Japan wary over Xi’s increasingly hard-line policy stance

The Yomiuri Shimbun
Prime Minister Fumio Kishida speaks during a House of Representatives Budget Committee session in Tokyo on Monday.

Japan is growing wary over the increasingly hard-line policies of Chinese President Xi Jinping, who on Sunday began an unprecedented third term in office.

Tokyo is expected to probe the possibility of holding bilateral summit talks by the two countries’ leaders to ease tensions, while simultaneously strengthening deterrence against Beijing’s aggressive behavior.

Xi has consolidated the Communist Party’s top leadership with close allies and right-hand men, heightening concerns over a possible Taiwan contingency.
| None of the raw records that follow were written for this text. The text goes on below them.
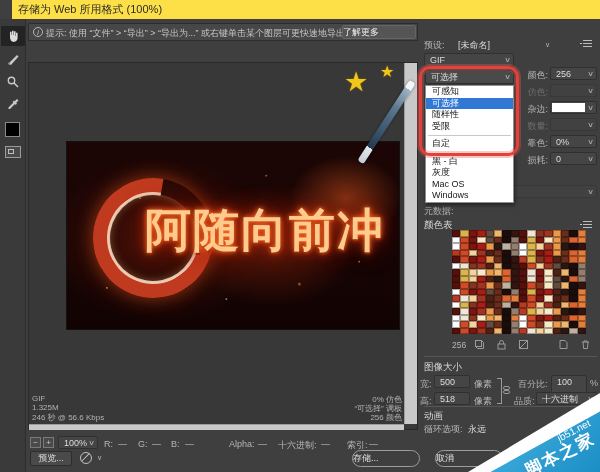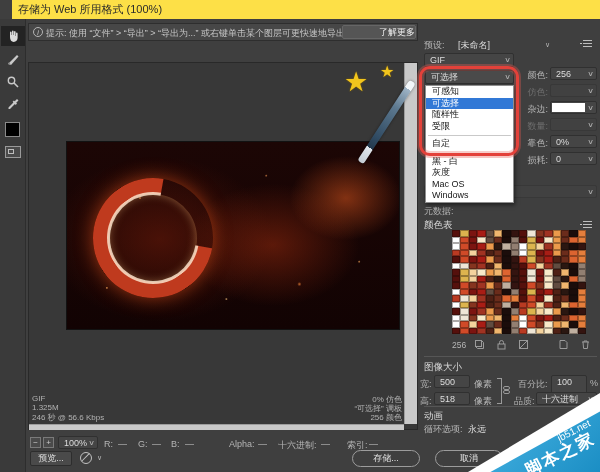--- a/index.html
+++ b/index.html
@@ -5,21 +5,21 @@
   *{margin:0;padding:0;box-sizing:border-box}
   html,body{background:#777}
   #app{position:relative;width:600px;height:472px;background:#3f3f3f;overflow:hidden;
        font-family:"Liberation Sans","DejaVu Sans",sans-serif;color:#c9c9c9}
   .abs{position:absolute}
   .titlebar{left:12px;top:0;width:600px;height:19px;background:#fde047;color:#2b2b2b;
             font-size:11px;line-height:19px;padding-left:6px}
   .hintbar{left:28px;top:23px;width:390px;height:18px;background:#474747;border:1px solid #2e2e2e}
   .hinttext{left:46px;top:27px;font-size:9px;color:#c6c6c6;white-space:nowrap}
   .learnmore{left:342px;top:25px;width:74px;height:14px;background:#555;border:1px solid #666;
-             color:#eee;font-size:9px;text-align:right;line-height:13px;border-radius:2px}
+             color:#eee;font-size:9px;text-align:left;line-height:13px;border-radius:2px}
   .infoicon{left:33px;top:27px;width:10px;height:10px;border:1px solid #b5b5b5;border-radius:50%;
             font-size:7px;color:#c9c9c9;text-align:center;line-height:9px;font-style:italic}
   .tools{left:0;top:19px;width:26px;height:453px;background:#3a3a3a;border-right:1px solid #2d2d2d}
   .toolbtn{position:absolute;left:1px;width:24px;height:20px;text-align:center}
   .toolbtn.sel{background:#232323}
   .tabs{left:28px;top:44px;height:18px;display:flex}
   .tab{width:36px;height:18px;line-height:18px;text-align:center;font-size:10px;color:#9c9c9c;margin-right:1px}
   .tab.active{background:#2e2e2e;color:#ececec;border:1px solid #262626;border-bottom:none}
   .pane{left:28px;top:62px;width:390px;height:368px;background:#383838;border:1px solid #292929}
   .vscroll{left:404px;top:63px;width:13px;height:361px;background:#c9c9c9;border-left:1px solid #9d9d9d}
@@ -69,21 +69,21 @@
   .menu-item.selected{background:#3178d6;color:#fff}
   .menu-sep{height:6px;position:relative}
   .menu-sep:after{content:"";position:absolute;left:2px;right:2px;top:3px;border-top:1px solid #c9c9c9}
   .grid{left:452px;top:230px;width:134px;height:104px;display:grid;
     grid-template-columns:repeat(16,1fr);grid-auto-rows:1fr;background:#2b2b2b}
   .swatch{width:100%;height:100%;box-shadow:inset 0 0 0 1px rgba(15,8,5,.35)}
   .sep{position:absolute;left:424px;width:173px;border-top:1px solid #565656}
   .numbox{position:absolute;background:#454545;border:1px solid #303030;border-radius:2px;
     font-size:9px;color:#ddd;text-align:left;padding:1px 0 0 5px}
   .pill{position:absolute;border:1px solid #9c9c9c;border-radius:9px;background:transparent;
-    color:#e3e3e3;font-size:9px;text-align:center}
+    color:#e3e3e3;font-size:9px;text-align:left}
   .sqbtn{position:absolute;width:11px;height:11px;border:1px solid #7a7a7a;background:#4a4a4a;
     color:#ccc;font-size:8px;line-height:9px;text-align:center}
   .ftico{position:absolute;width:11px;height:11px}
   .framebox{left:424px;top:435px;width:81px;height:15px;border:1px solid #5a5a5a;background:#3a3a3a;
     font-size:9px;color:#c9c9c9;text-align:center;line-height:14px}
   .wm{right:0;bottom:0;width:132px;height:84px;overflow:hidden;z-index:50}
   .wm .w1{position:absolute;inset:0;background:#fff;clip-path:polygon(0% 100%,100% 6%,100% 100%)}
   .wm .w2{position:absolute;inset:0;background:linear-gradient(135deg,#53bdeb,#1b8ec4);
     clip-path:polygon(17% 100%,100% 28%,100% 100%)}
   .wm .site{position:absolute;right:8px;bottom:36px;color:#fff;font-size:10px;transform:rotate(-27deg)}
@@ -136,20 +136,21 @@
   <div class="abs" style="left:5px;top:146px;width:16px;height:12px;border:1px solid #9a9a9a;background:#4a4a4a">
     <span style="display:block;margin:2px;width:6px;height:5px;border:1px solid #bdbdbd"></span>
   </div>
 
 
   <div class="abs pane"></div>
 
   <div class="abs pvimg">
     <div class="logoC"></div>
     <div class="logoC2"></div>
+    <div class="headline">阿随向前冲</div>
   </div>
 
   <div class="star abs" style="left:344px;top:66px;font-size:27px">★</div>
   <div class="star abs" style="left:380px;top:62px;font-size:16px">★</div>
   <div class="abs wand"></div>
 
   <div class="abs vscroll"></div>
   <div class="abs hscroll"></div>
 
   <div class="info8" style="left:32px;top:394px">GIF</div>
Some Japanese government officials voiced fears that Xi — having cemented his power base — might press ahead immediately with efforts to unify Taiwan and China.

In order to fundamentally strengthen Japan’s defense capabilities, Prime Minister Fumio Kishida’s administration, which views a Taiwan contingency as a Japan contingency, has accelerated work to revise three security documents, including the National Security Strategy. The Kishida administration hopes the revisions will help reinforce the nation’s deterrence and response capabilities under the Japan-U.S. alliance, as well as tighten its checks on China.

“We have to assume that there’s no one left to give advice to Xi, so he could make a mistake in judgment,” a senior Foreign Ministry official said. “Dialogue will become more important than ever.”

Kishida places importance on top-level diplomacy and has sent a message to China saying “[Japan is] always open to dialogue.”

A Group of 20 summit and other major meetings are scheduled to be held in November. It remains to be seen whether Japan and China can hold a two-way meeting on the sidelines of those gatherings.